_AVAILABLE DATA_.
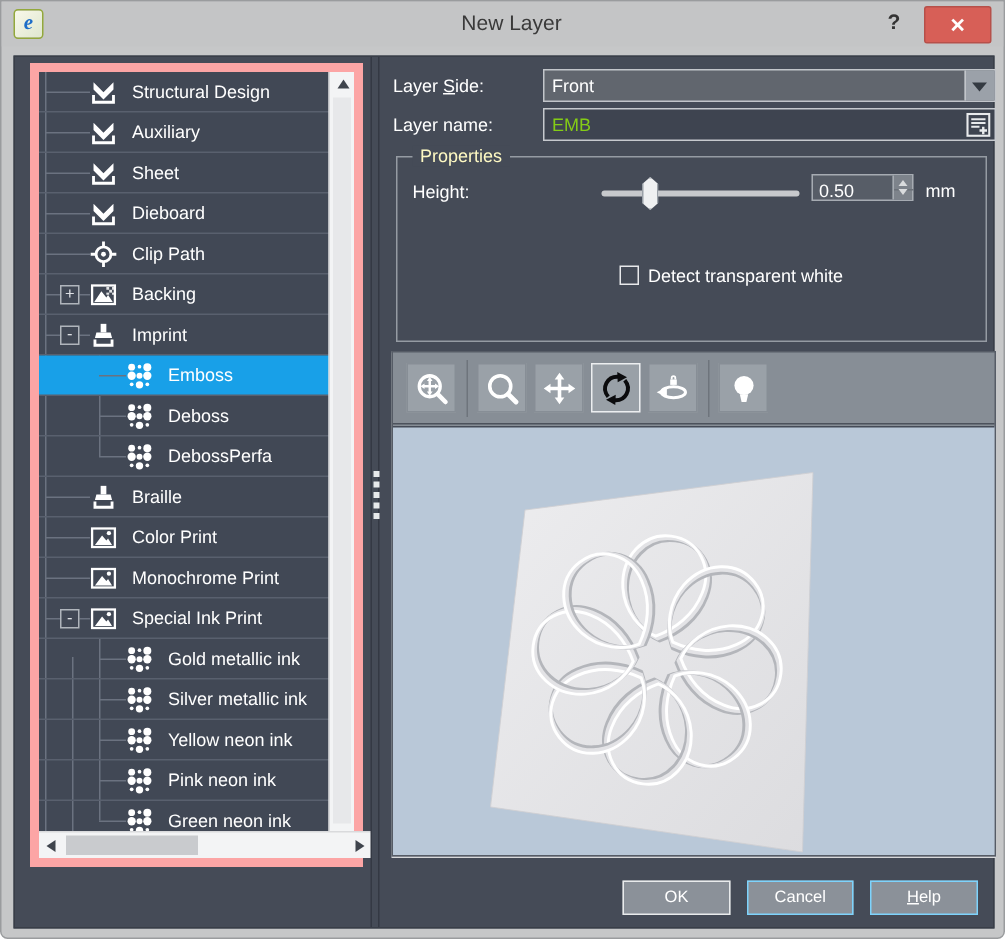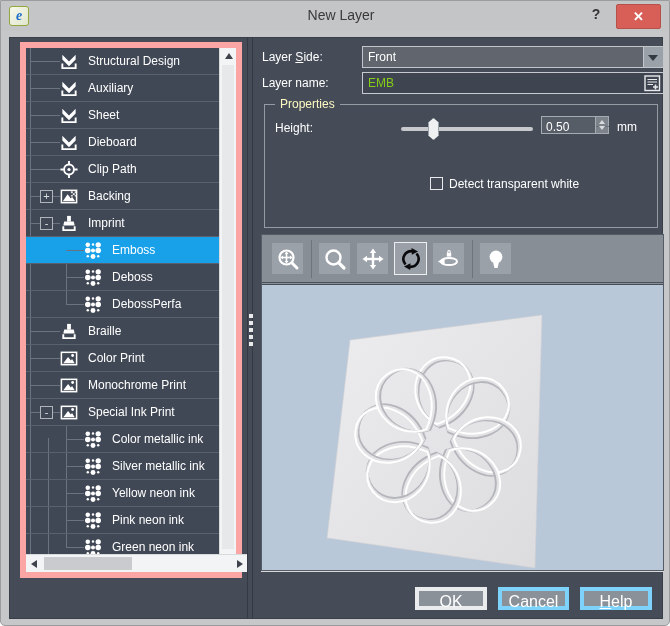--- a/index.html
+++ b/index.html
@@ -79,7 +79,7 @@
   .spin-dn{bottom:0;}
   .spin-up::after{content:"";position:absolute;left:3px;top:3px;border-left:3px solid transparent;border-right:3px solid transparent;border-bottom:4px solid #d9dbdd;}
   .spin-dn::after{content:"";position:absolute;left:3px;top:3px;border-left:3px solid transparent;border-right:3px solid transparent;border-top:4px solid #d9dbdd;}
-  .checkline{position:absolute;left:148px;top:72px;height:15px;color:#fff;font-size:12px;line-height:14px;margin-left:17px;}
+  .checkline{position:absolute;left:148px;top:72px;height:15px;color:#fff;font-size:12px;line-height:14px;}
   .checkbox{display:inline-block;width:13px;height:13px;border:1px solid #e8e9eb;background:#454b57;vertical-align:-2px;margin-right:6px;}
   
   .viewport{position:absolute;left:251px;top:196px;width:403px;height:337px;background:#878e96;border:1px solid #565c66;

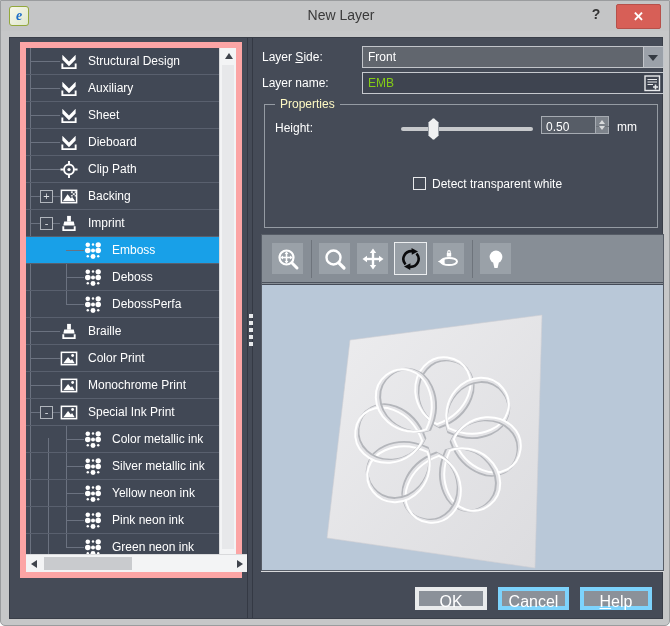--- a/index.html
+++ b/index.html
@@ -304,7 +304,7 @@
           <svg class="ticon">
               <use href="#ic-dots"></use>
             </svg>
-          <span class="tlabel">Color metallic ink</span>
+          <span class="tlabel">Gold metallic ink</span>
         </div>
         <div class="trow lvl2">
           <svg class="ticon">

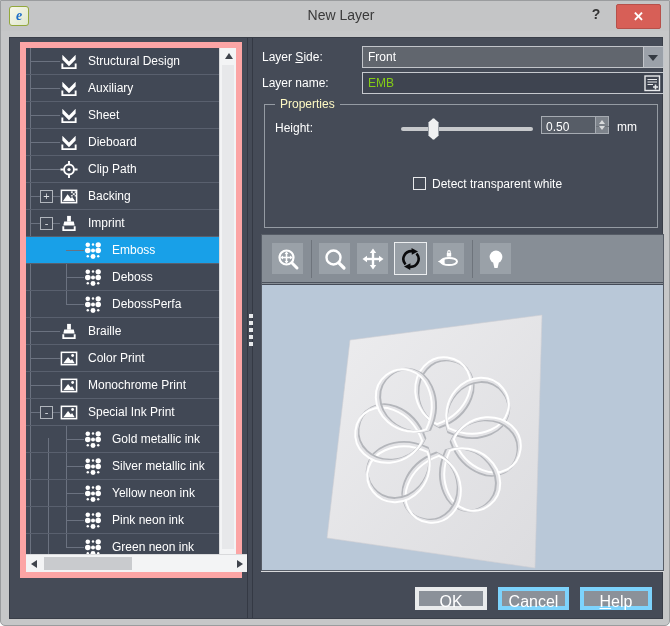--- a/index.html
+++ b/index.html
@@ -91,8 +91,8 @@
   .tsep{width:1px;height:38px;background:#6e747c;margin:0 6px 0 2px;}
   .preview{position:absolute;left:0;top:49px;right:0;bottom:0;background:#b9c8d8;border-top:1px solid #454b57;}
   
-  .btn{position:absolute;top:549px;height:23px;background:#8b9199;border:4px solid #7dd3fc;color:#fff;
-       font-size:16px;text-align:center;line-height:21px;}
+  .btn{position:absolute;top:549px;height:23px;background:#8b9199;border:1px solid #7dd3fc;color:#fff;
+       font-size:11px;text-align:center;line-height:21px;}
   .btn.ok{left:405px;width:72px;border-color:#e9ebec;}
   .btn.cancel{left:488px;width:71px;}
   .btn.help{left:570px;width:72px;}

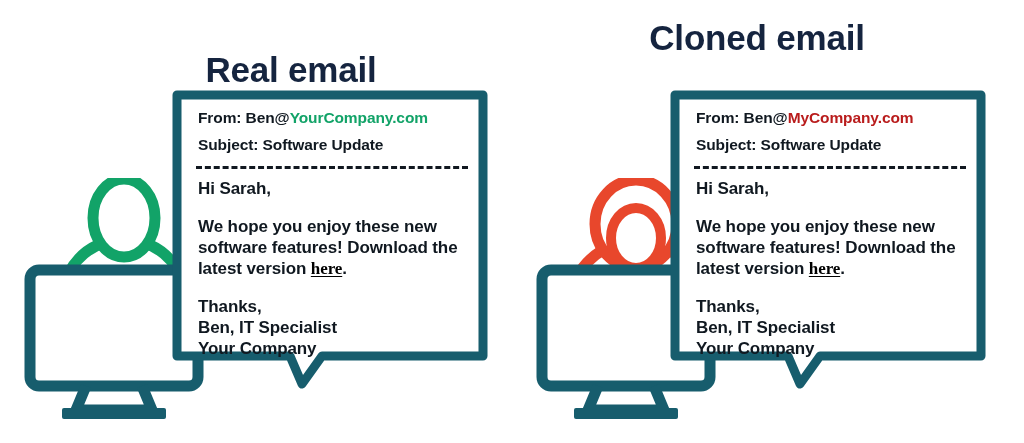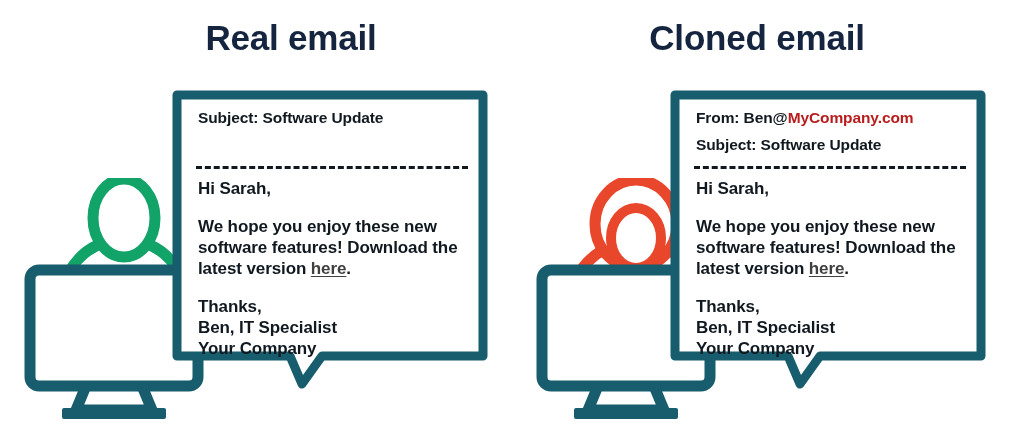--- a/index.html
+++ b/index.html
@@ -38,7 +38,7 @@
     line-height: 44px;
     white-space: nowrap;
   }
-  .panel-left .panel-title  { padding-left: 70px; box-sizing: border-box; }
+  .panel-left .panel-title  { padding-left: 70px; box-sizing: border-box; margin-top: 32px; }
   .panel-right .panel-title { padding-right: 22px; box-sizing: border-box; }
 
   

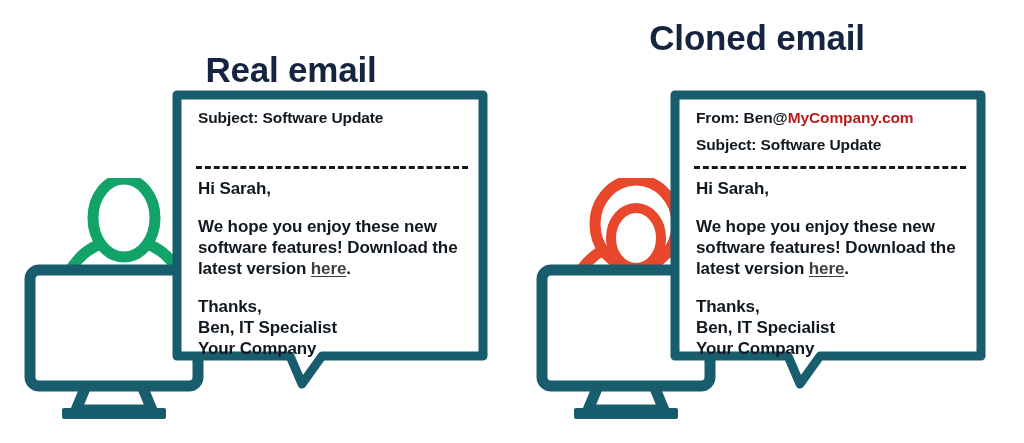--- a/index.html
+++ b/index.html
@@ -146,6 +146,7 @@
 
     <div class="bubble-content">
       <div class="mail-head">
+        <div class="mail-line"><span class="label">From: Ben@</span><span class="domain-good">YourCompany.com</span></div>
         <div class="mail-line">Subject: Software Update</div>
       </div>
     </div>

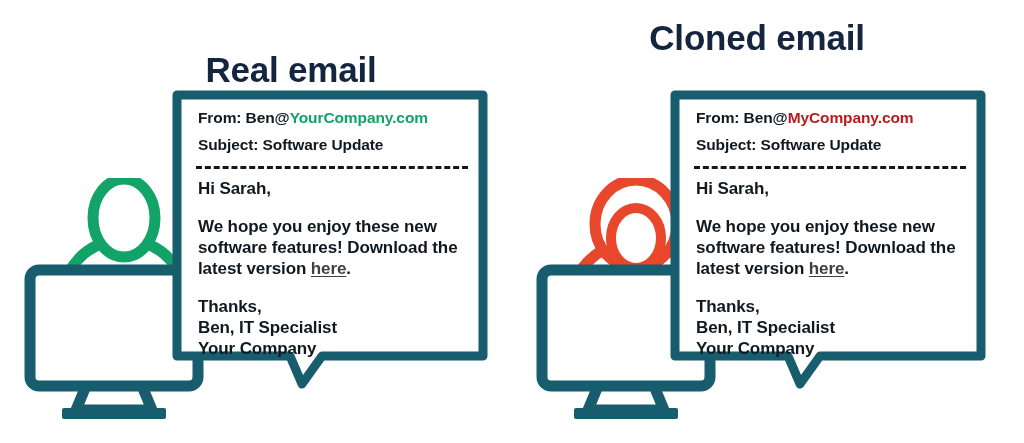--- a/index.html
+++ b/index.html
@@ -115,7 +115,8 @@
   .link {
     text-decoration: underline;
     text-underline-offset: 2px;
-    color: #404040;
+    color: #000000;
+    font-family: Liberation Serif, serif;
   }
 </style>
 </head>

_REQUIRED ACTION_. Show the lines of the records that contain the word "tlabel".

_FINISHED TASK_.
-          <span class="tlabel">Color metallic ink</span>
+          <span class="tlabel">Gold metallic ink</span>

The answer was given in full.